Romain Gavras’s third fiction feature, replete with disturbingly beautiful tableaux, might be the most exciting political thriller since 2006’s Children of Men.

4 September 2022

By John Bleasdale

Sami Slimane as Karim amid the chaos in Athena (2022)
Sight and Sound
  • Reviewed at the 2022 Venice International Film Festival

For pure bravura, adrenalin and technical brilliance, the first fifteen minutes of Romain Gavras’s Athena are hard to beat; the openings of Saving Private Ryan (1998) and Gravity (2013), both similarly visceral experiential onslaughts, come to mind. A press conference announcing the death of a young boy at the hands of the police literally explodes when protestors launch an attack on the police station, raid weapons, steal a police van and drive it back to the Athena housing estate (the Parisian suburb Évry-Courcouronnes standing in).
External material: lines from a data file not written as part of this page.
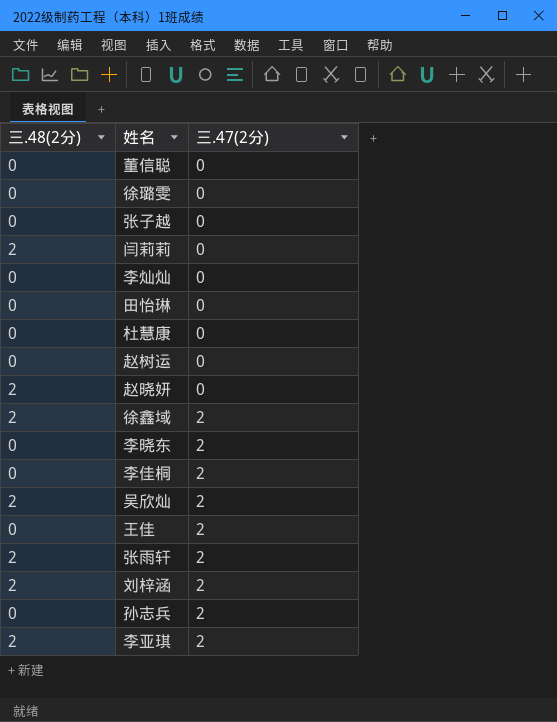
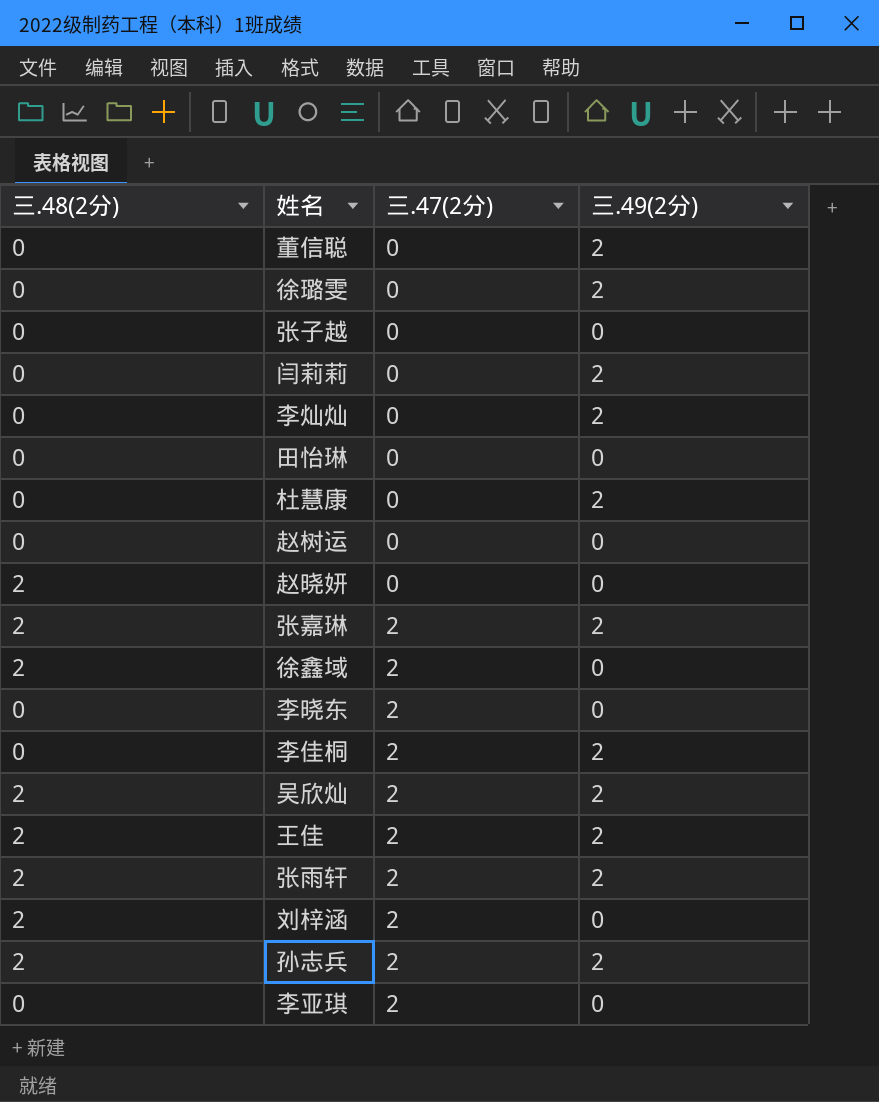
column 三.49(2分) | position: none -> 4
闫莉莉 | 三.48(2分): 2 -> 0
row 张嘉琳: none -> 2 | 2 | 2
王佳 | 三.48(2分): 0 -> 2
孙志兵 | 三.48(2分): 0 -> 2
李亚琪 | 三.48(2分): 2 -> 0

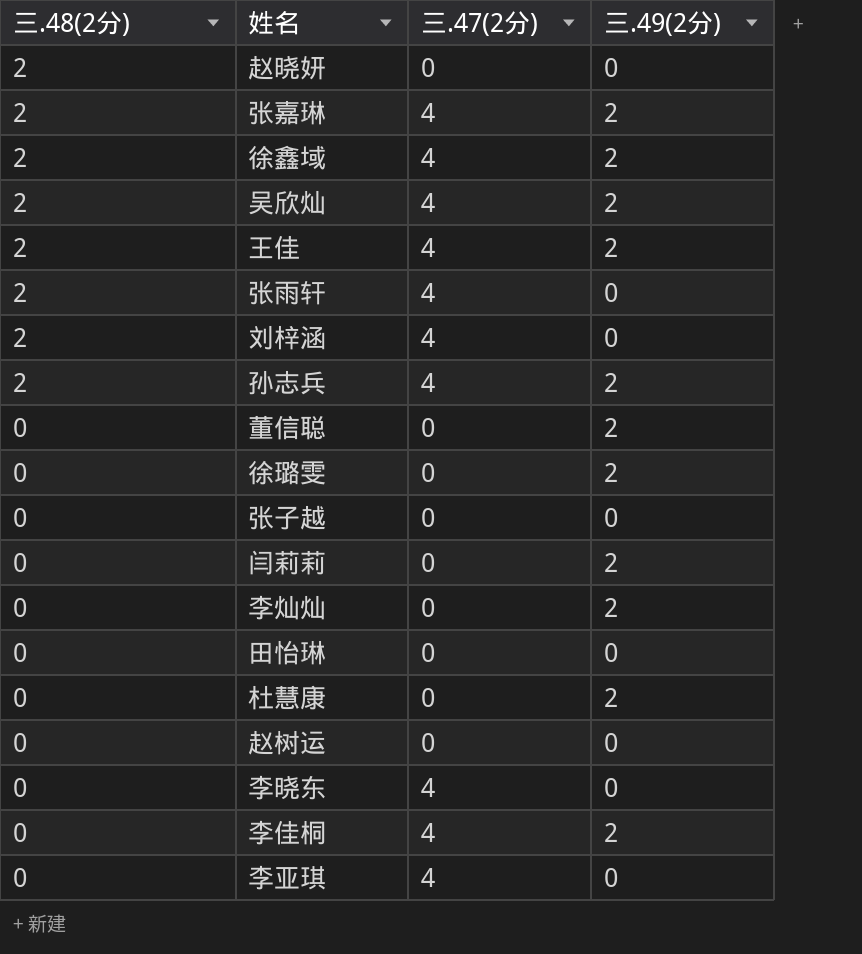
row order: 三.47(2分) ascending -> 三.48(2分) descending
张嘉琳 | 三.47(2分): 2 -> 4
徐鑫域 | 三.47(2分): 2 -> 4
徐鑫域 | 三.49(2分): 0 -> 2
吴欣灿 | 三.47(2分): 2 -> 4
王佳 | 三.47(2分): 2 -> 4
张雨轩 | 三.47(2分): 2 -> 4
张雨轩 | 三.49(2分): 2 -> 0
刘梓涵 | 三.47(2分): 2 -> 4
孙志兵 | 三.47(2分): 2 -> 4
李晓东 | 三.47(2分): 2 -> 4
李佳桐 | 三.47(2分): 2 -> 4
李亚琪 | 三.47(2分): 2 -> 4

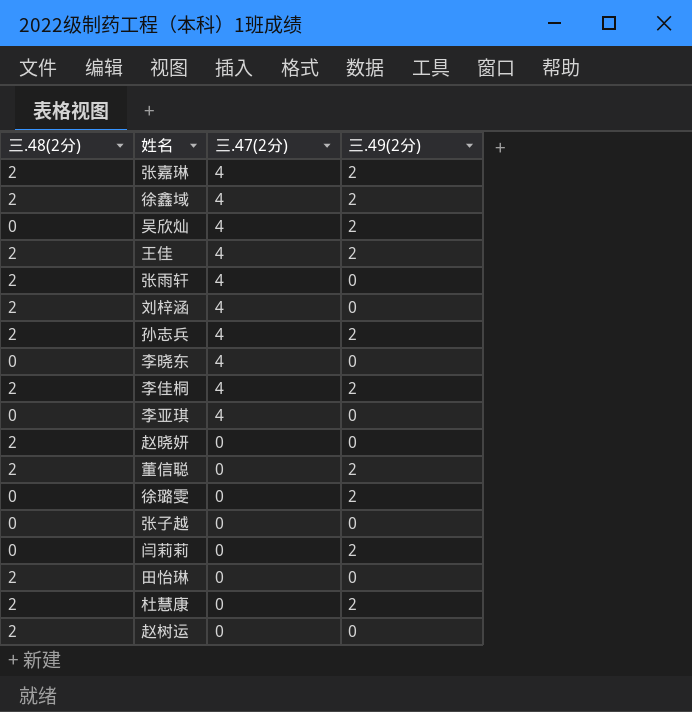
row order: 三.48(2分) descending -> 三.47(2分) descending
row 李灿灿: 0 | 0 | 2 -> none
吴欣灿 | 三.48(2分): 2 -> 0
李佳桐 | 三.48(2分): 0 -> 2
董信聪 | 三.48(2分): 0 -> 2
田怡琳 | 三.48(2分): 0 -> 2
杜慧康 | 三.48(2分): 0 -> 2
赵树运 | 三.48(2分): 0 -> 2

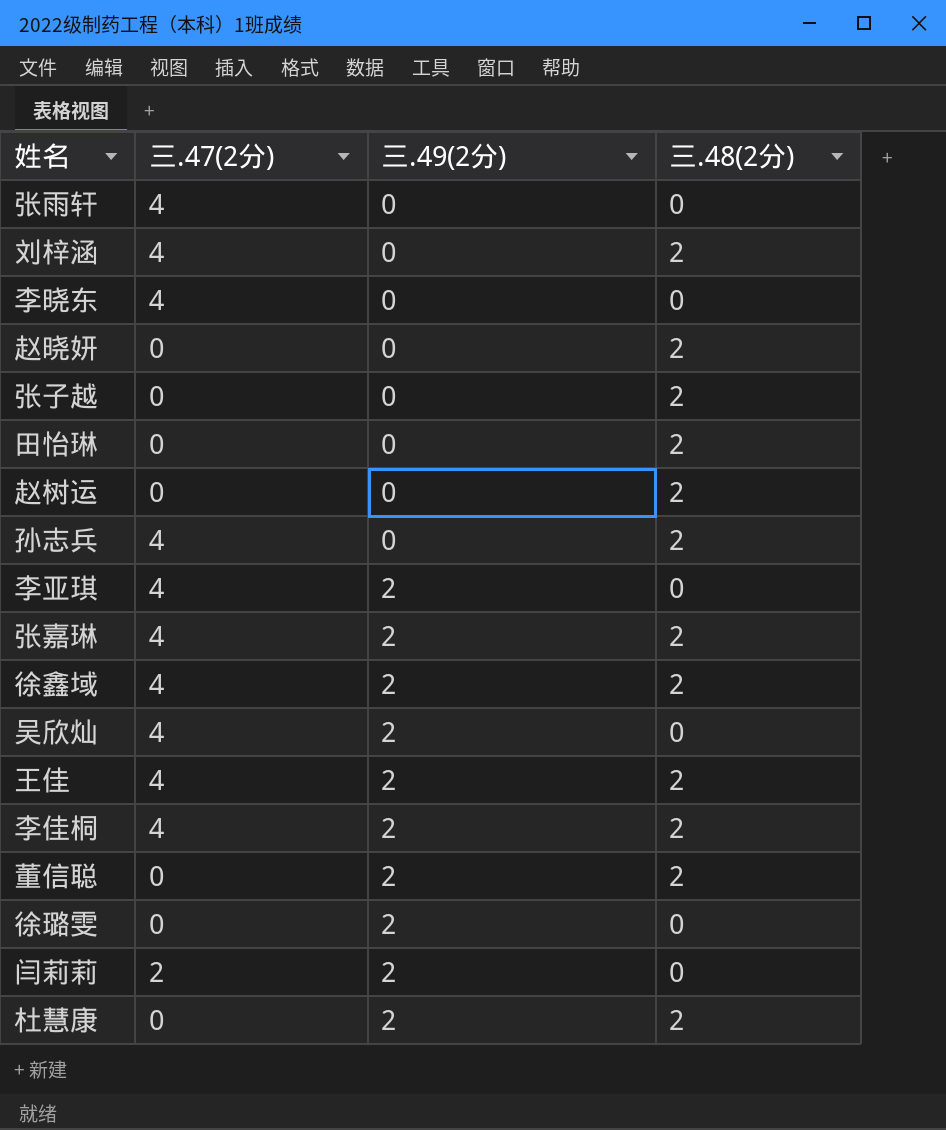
row order: 三.47(2分) descending -> 三.49(2分) ascending
column 三.48(2分) | position: 1 -> 4
张雨轩 | 三.48(2分): 2 -> 0
张子越 | 三.48(2分): 0 -> 2
孙志兵 | 三.49(2分): 2 -> 0
李亚琪 | 三.49(2分): 0 -> 2
闫莉莉 | 三.47(2分): 0 -> 2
The one-take is an oft-overused gimmick, but Gavras and cinematographer Matias Boucard create such dynamism with their swooping, chasing camera, it’s hard to believe the acrobatics in the frame remain so coherent and exciting.

The story that ensues has the classical neatness implied by the title. The young victim’s three brothers each have a different relationship to the French state. Abdel (Dali Benssalah) is a decorated soldier, considered a traitor by those left behind for serving a state seen as hostile to them. Karim (Sami Slimane) is the charismatic revolutionary leader, who shares his brother’s intense discipline – this isn’t a game, he yells at his fellow rioters – but is enraged at the French state and wants revenge. Moktar (Ouassini Embarek) is a coked-up criminal who barely knew his brother and is far more concerned with getting his drugs and guns out of the ’hood before the police break the siege. On the other side of the barricades is Jérôme (Anthony Bajon), a nervous young policeman with twin daughters at home, who just wants to make it to the end of his shift alive. Just in case this mix weren’t incendiary enough, a sociopathic terrorist (Alexis Manenti) has also taken refuge in the Athena estate.

Gavras and co-writers Elias Belkeddar and Ladj Ly (director of Les Miserables, 2019) have created an epic social realist thriller. Eschewing a shaky handheld camera for a gliding point of view that resembles Roger Deakins’ work in 1917 (2019), Gavras knows when to cut and when to allow a moment to breathe. Some of his images – with fireworks fired at the police and teargas engulfing the scene – are sublimely, disturbingly beautiful: Delacroix for the Snapchat age. GENER8ION’s soundtrack, when it barges through the sound of explosions, escalates the tension further.

Athena is a family tragedy and a political one. With its vision of nigh-on apocalyptic civil war egged on by the far right, Athena is the most exciting political thriller since 2006’s Children of Men.